The Sleeper Health Cost Policy
A shorter version of this column has been published by Axios.
Presidents Biden’s Executive Order instructing agencies to develop policies to promote competition in the economy hasn’t received much attention, but could lead to new efforts to control health costs if his administration and Congress respond with measures to stem consolidation in the health care industry and promote competition to drive down prices.
The research is clear that consolidation in the hospital industry drives up costs, in some cases by as much as fifty percent. Perhaps surprisingly consolidation generally does not improve quality of care. Insurers and employers are not in a position to bargain for lower prices with hospitals or to establish narrower networks they believe deliver greater value when one or two hospital systems are the only games in town and own most of the medical practices.

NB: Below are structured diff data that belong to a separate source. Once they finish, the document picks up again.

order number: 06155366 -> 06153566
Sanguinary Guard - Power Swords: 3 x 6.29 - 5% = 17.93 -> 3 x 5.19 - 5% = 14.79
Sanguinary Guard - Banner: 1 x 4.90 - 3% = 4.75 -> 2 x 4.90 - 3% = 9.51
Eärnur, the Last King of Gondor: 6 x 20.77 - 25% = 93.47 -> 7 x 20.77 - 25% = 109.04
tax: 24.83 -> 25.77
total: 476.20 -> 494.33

Mergers led to more consolidation even before COVID hit, with two thirds of hospitals in a system, and most metropolitan areas already deemed highly concentrated hospital markets. Private equity firms were behind many of the mergers. The pace of mergers is likely to pick up with the bigger fish eating the smaller ones as COVID has made smaller and rural hospitals and smaller medical practices more fragile. With the cat party out of the bag on market consolidation there isn’t a lot of time to waste.

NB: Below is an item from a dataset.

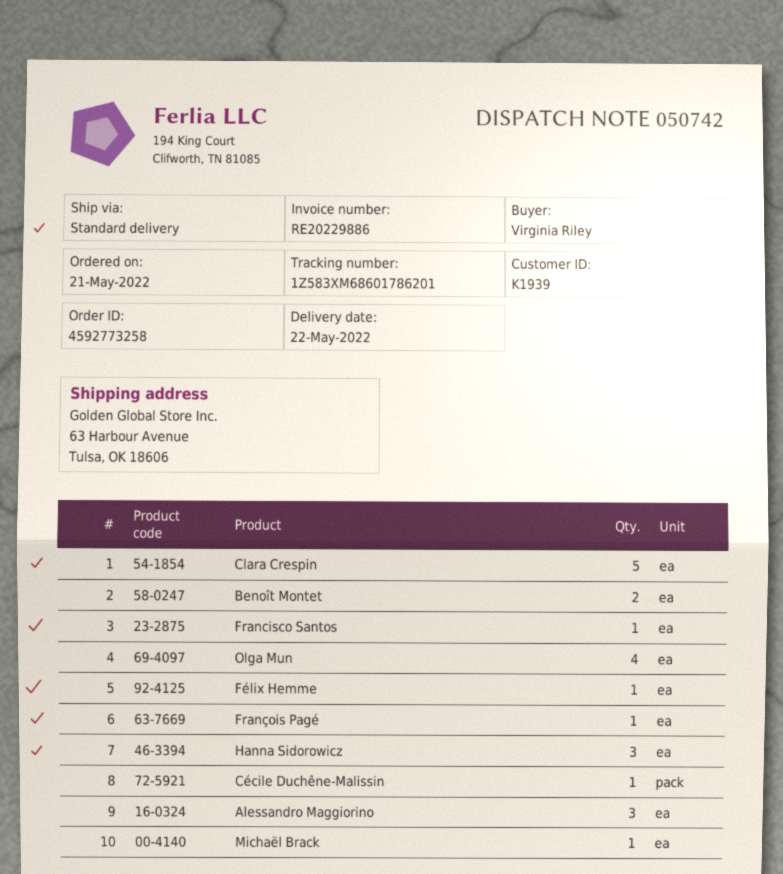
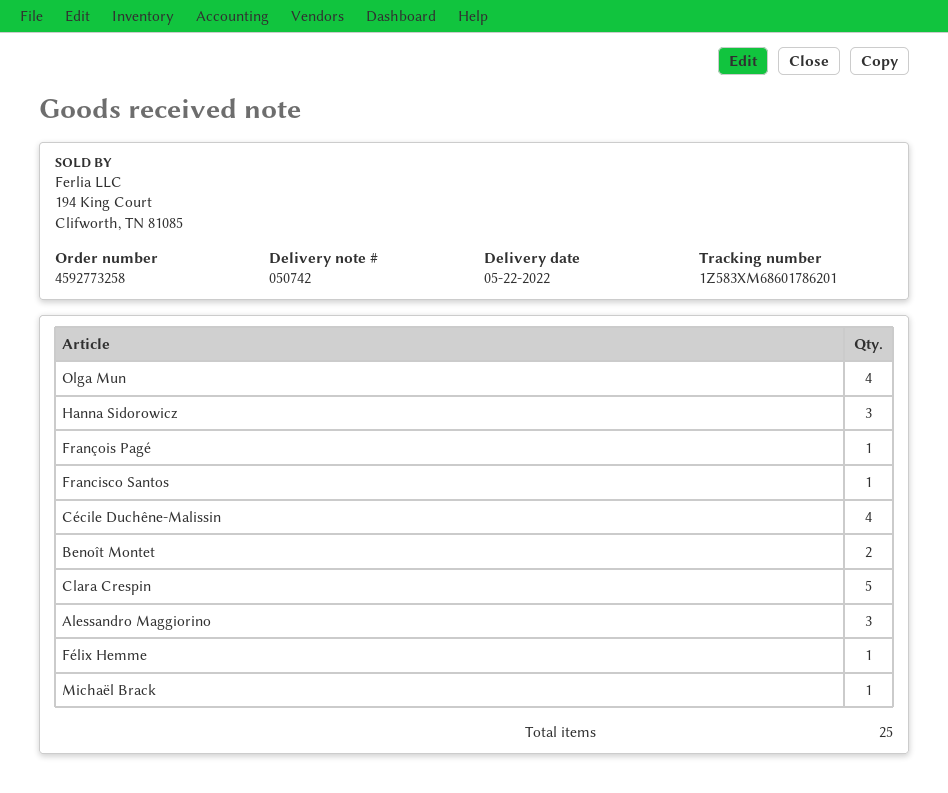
Cécile Duchêne-Malissin: 1 -> 4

The FTC and the DOJ’s Anti-Trust Division lack the staff to examine most mergers and in some cases the authority needed to ensure that markets remain competitive. While they can review mergers, they do not generally have the authority to intervene, for example, to stop non-competitive practices by non-profit hospital systems. Fifty seven percent of all hospitals are technically non-profit, including some of the largest health systems in many parts of the country. FTC also lacks the authority to monitor the hospital acquisitions of large numbers of smaller practices which individually fall under the threshold for requiring notification of the FTC. States face a similar array of limitations to their authority.
The Executive Order establishes a White House Competition Council, but it is vague on what actions might follow in health. Either it or a private effort could productively review FTC, D0J and state authority and capacity and make recommendations for administrative and legislative actions. HHS Secretary Xavier Becerra made his name in health, in part, by going after Sutter Health for its anti- competitive pricing practices as Attorney General in California and could play a central role in such an effort.

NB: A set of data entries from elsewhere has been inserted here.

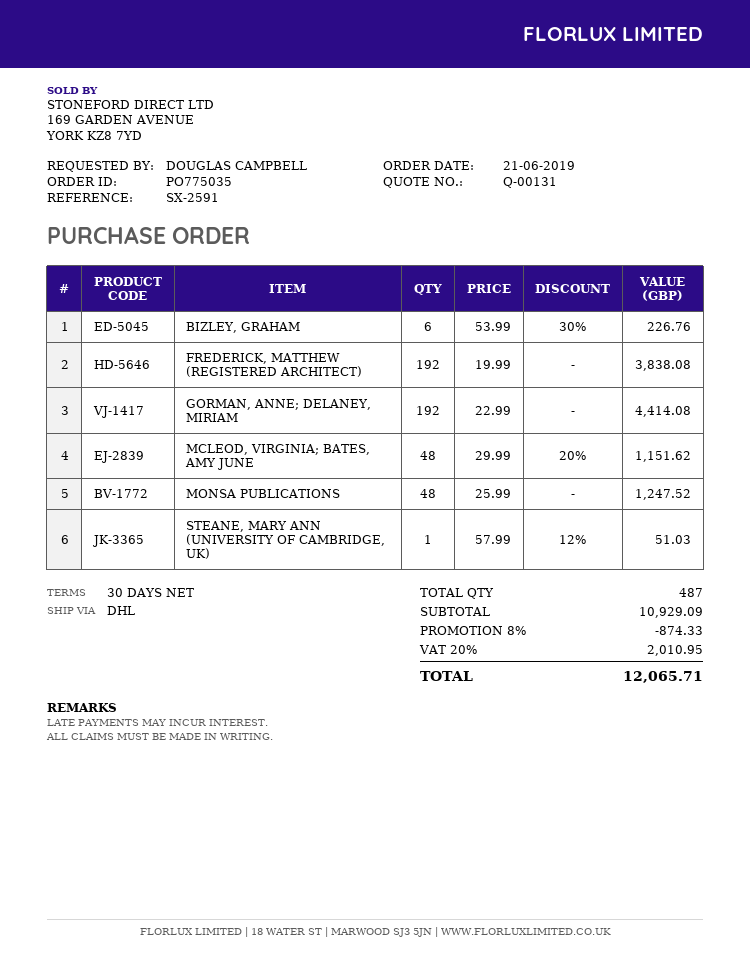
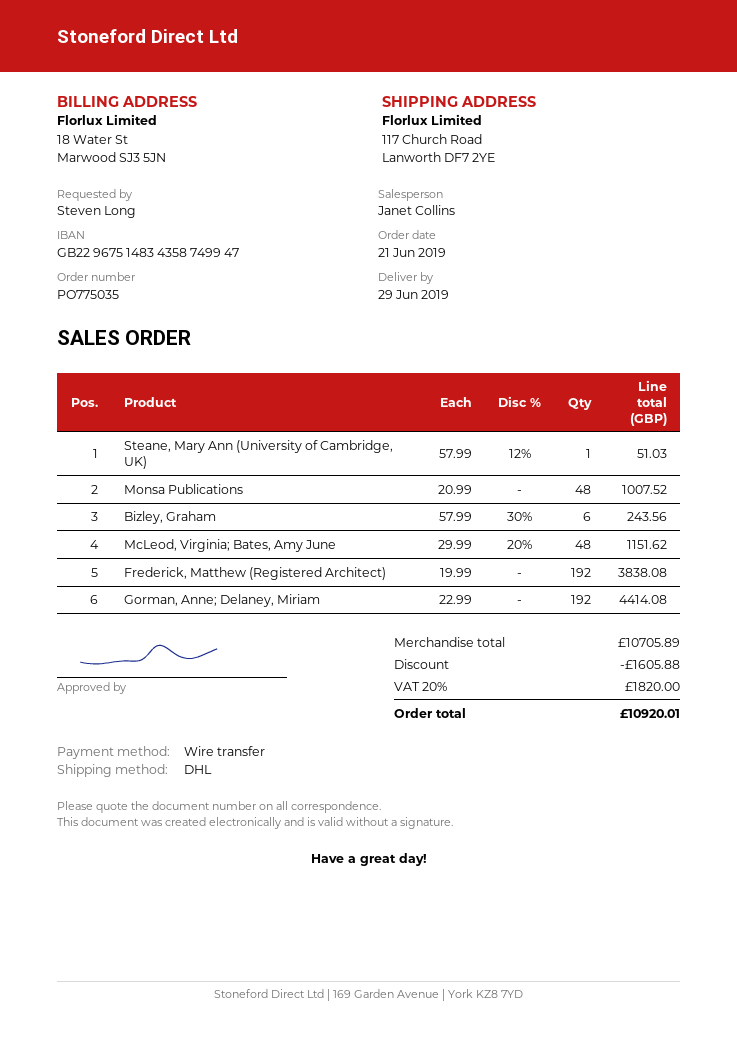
ordered by: DOUGLAS CAMPBELL -> Steven Long
BIZLEY, GRAHAM: 6 x 53.99 - 30% = 226.76 -> 6 x 57.99 - 30% = 243.56
MONSA PUBLICATIONS: 48 x 25.99 = 1247.52 -> 48 x 20.99 = 1007.52
subtotal: 10929.09 -> 10705.89
discount: 874.33 -> 1605.88
tax: 20% = 2010.95 -> 20% = 1820.00
total: 12065.71 -> 10920.01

Of course, the hospital industry would fiercely resist any effort to beef up anti-trust action and promote competition to drive down prices. Hospitals have been sitting on the sidelines happily watching policymakers go after drug costs. But drugs represent ten percent of health spending while hospitals represent thirty four percent.
A more aggressive policy aimed at anti-competitive mergers and consolidation in the hospital industry would aim right at high hospital prices that drive up health spending. And while the industry would resist it, it might appeal to both Democrats who favor regulation and Republicans who favor competitive markets. Depending on follow through, the Biden executive order could be a sleeper health cost policy.